Photos: Navy Special Operations Chief Edward Gallagher

January 9, 2019 (San Diego) – Congressman Duncan Hunter has sent a letter asking President Donald Trump to remove a Navy SEAL charged with war crimes in Iraq from the brig at Miramar Naval Air Station where he is being held pending trial.  His arraignment is slated for Friday.

Special Operations Chief Edward Gallagher is accused of first degree murder for allegedly stabbing to death a teenage ISIS fighter detained in Mosul, Iraq in May 2017, while a medic was trying to save the prisoner’s life. According to prosecutors, he stabbed the teen in the head and neck, then sent a text message to a friend with a photo stating “I got him with my hunting knife.” He is also accused of shooting at Iraqi civilians on multiple occasions, including a man carrying a water jug and a girl walking by a riverbank, NPR reports.

Gallagher has served in the Navy for 19 years and was awarded numerous honors including two Bronze Stars and a Navy/marine Corps Commendation Medal. Gallagher maintains he is innocent.

Hunter contends in his letter that the brig at Miramar is “not an appropriate venue for an American war hero,” noting that Gallagher has not been convicted of a crime to date, yet is being held with convicted sex offenders.

The Republican Congressman from the 50th Congressional district also contends that Gallagher’s family has been forced to follow humiliating procedures during visits. “Reportedly his children are required to wear `hospital gowns’ while they visit, so that they may not `bring unwanted attention from’ any of the other inmates,” Hunter states. He further argues that Chief Gallagher’s confinement is adversely affecting full access to legal representation.

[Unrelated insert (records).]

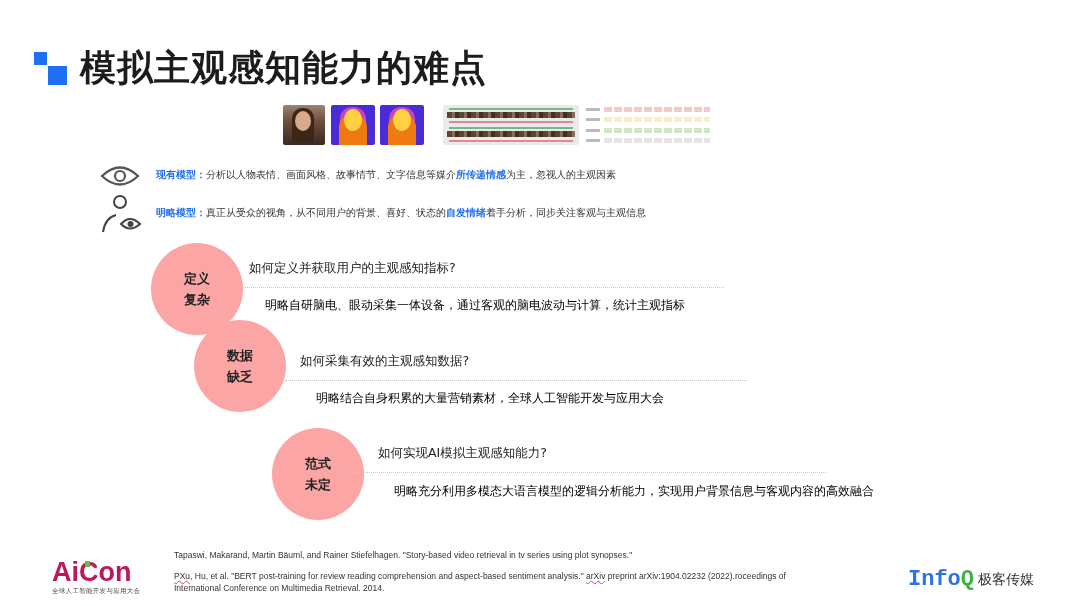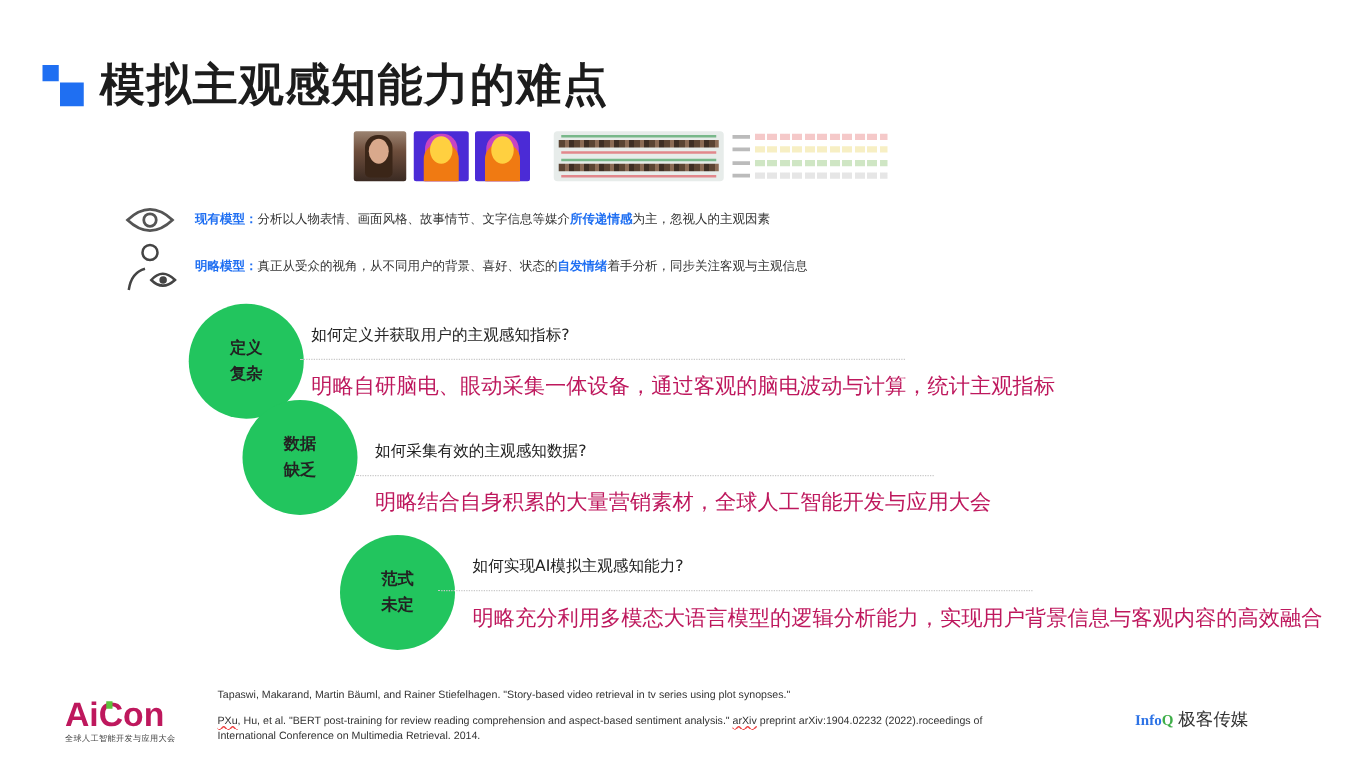"定义" .circle { background: #22c55e -> #fca5a5 }
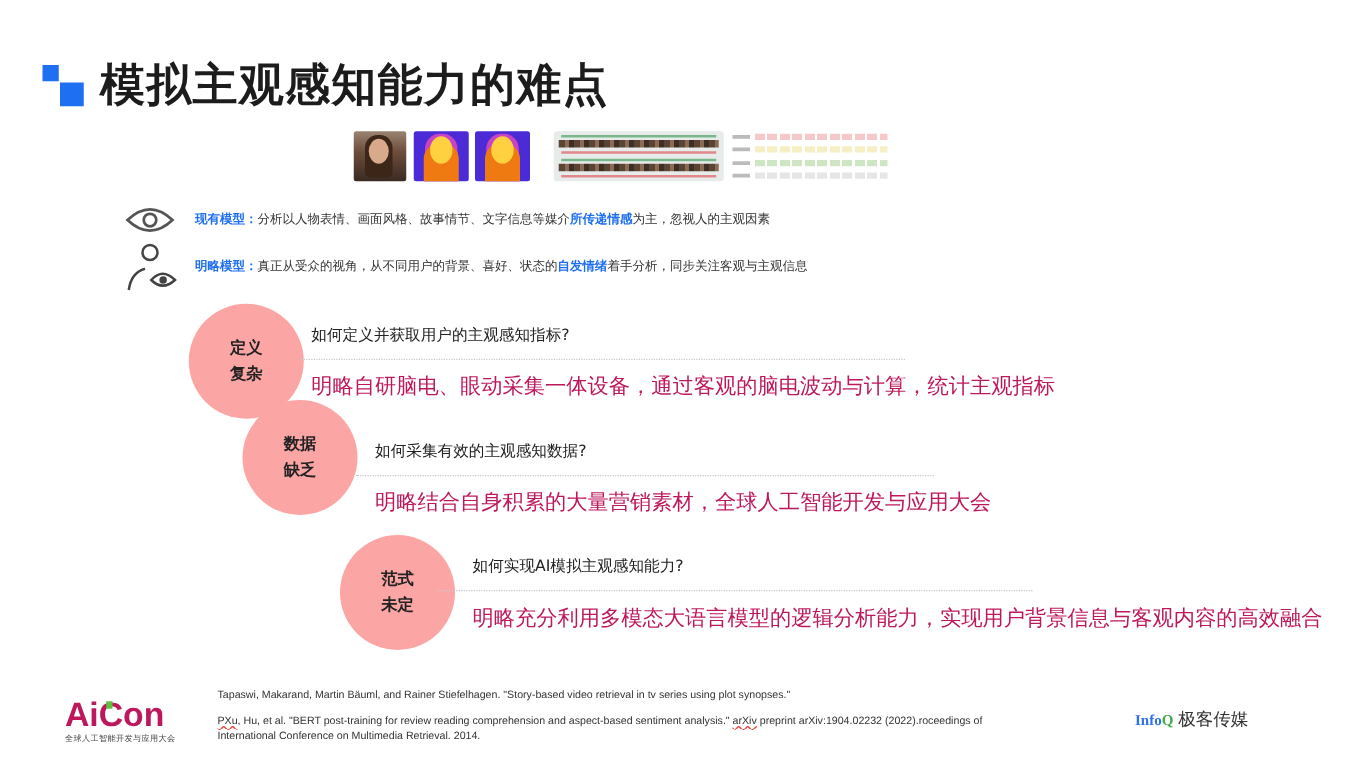"明略自研脑电、眼动采集一体设备，通过客观的脑电波动与计算，统计主观指标" .a { color: #be185d -> #000000; font-size: 17px -> 12px; margin-left: none -> 16px }
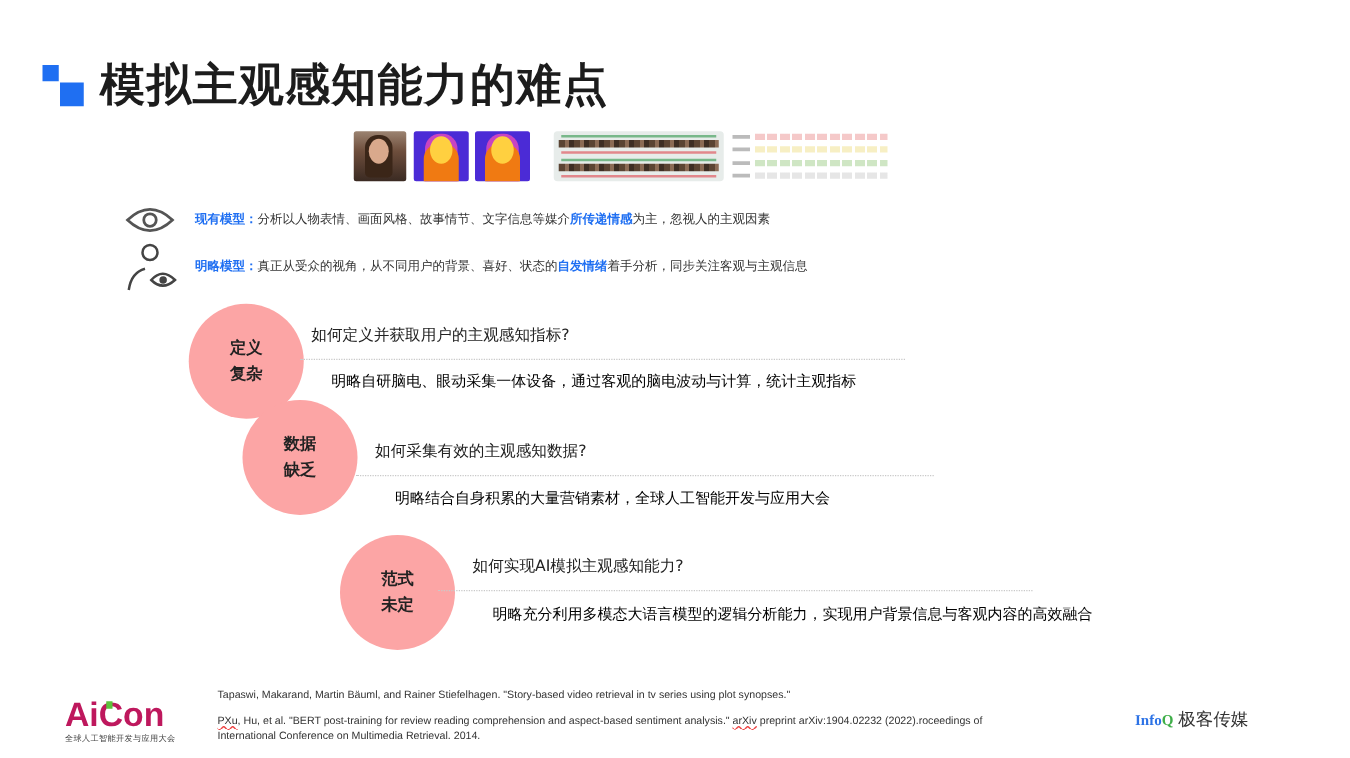"InfoQ" .infoq .brand { font-family: Liberation Serif, serif -> Liberation Mono, monospace; font-size: 12px -> 22px }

Hunter has also asked President Trump to review Gallagher’s case personally because of what Hunter characterizes as “over-aggressiveness of the Navy JAG corp showing its bias against our warfighters.”

Gallagher has hired prominent criminal defense attorneys  including Phillip Stackhouse of San Diego. Due to a gag order placed on the case, attorneys are limited in what they can discuss, however Stackhouse has said that he has been unable to review videos seized as evidence with his client.  He has also stated that Gallagher suffered multiple head injuries in combat, Navy Times has reported.

Gallagher’s platoon leader, Lt. Jacob Porter, has also been arrested for allegedly helping Gallagher try to cover up war crimes, 10 News reports.  According to the Navy Times, an ongoing war crimes investigation includes over a dozen SEALS. A key question in Gallagher’s case is whether the teen, believed to be 15 years old, died of injuries sustained earlier in an air strike or from injuries allegedly inflicted by Gallagher.

United American Patriots, an organization that advocates for soldiers accused of war crimes, is helping to fund Gallagher’s defense, along with the Navy SEALS Fund.  

There is no bail under the military justice system. Chief Gallagher has been behind bars since September, when he was taken from his family’s home in Florida while his two young sons were present.  

Commander Tamara Lawrence, in a statement to the Navy Times, said of the case, “Naval Special Warfare strives to maintain the highest level of readiness, effectiveness, discipline, efficiency, integrity, and public confidence. All suspected violations for which there is credible information are thoroughly investigated.”